--- DATASET ENTRIES ---
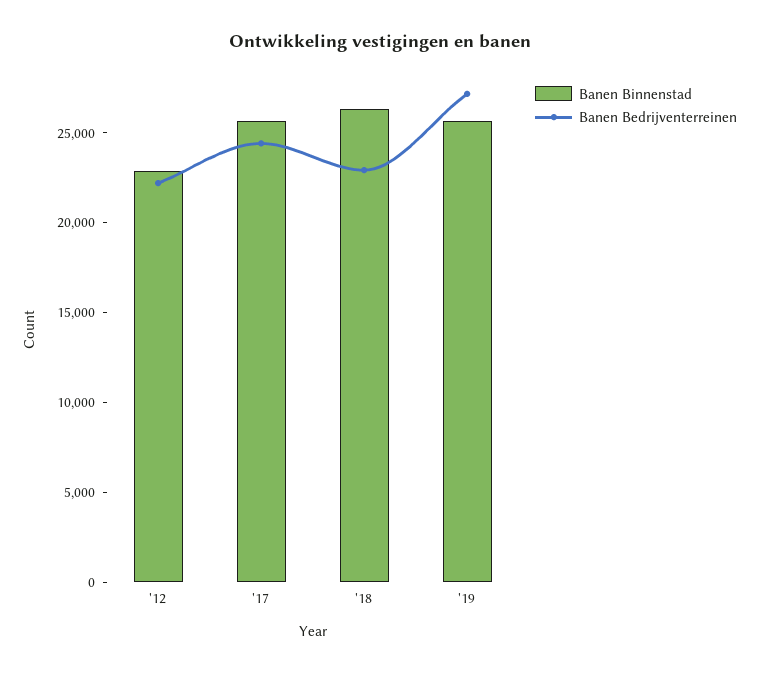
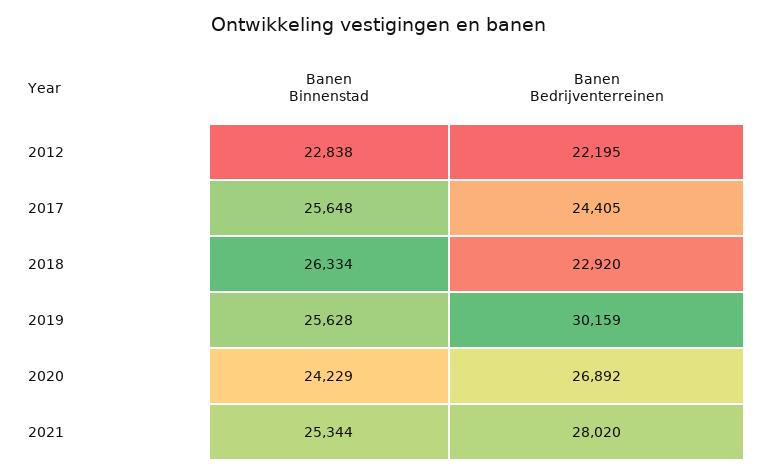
Banen Bedrijventerreinen, '19: 27000 -> 30159
Banen Binnenstad, 2020: none -> 24229
Banen Bedrijventerreinen, 2020: none -> 26892
Banen Binnenstad, 2021: none -> 25344
Banen Bedrijventerreinen, 2021: none -> 28020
---
• EXERCISE DIRECTIONS
Each line above that contains the word "Bedrijventerreinen" should be copied.

• ANSWER TO THIS EXERCISE
Banen Bedrijventerreinen, '19: 27000 -> 30159
Banen Bedrijventerreinen, 2020: none -> 26892
Banen Bedrijventerreinen, 2021: none -> 28020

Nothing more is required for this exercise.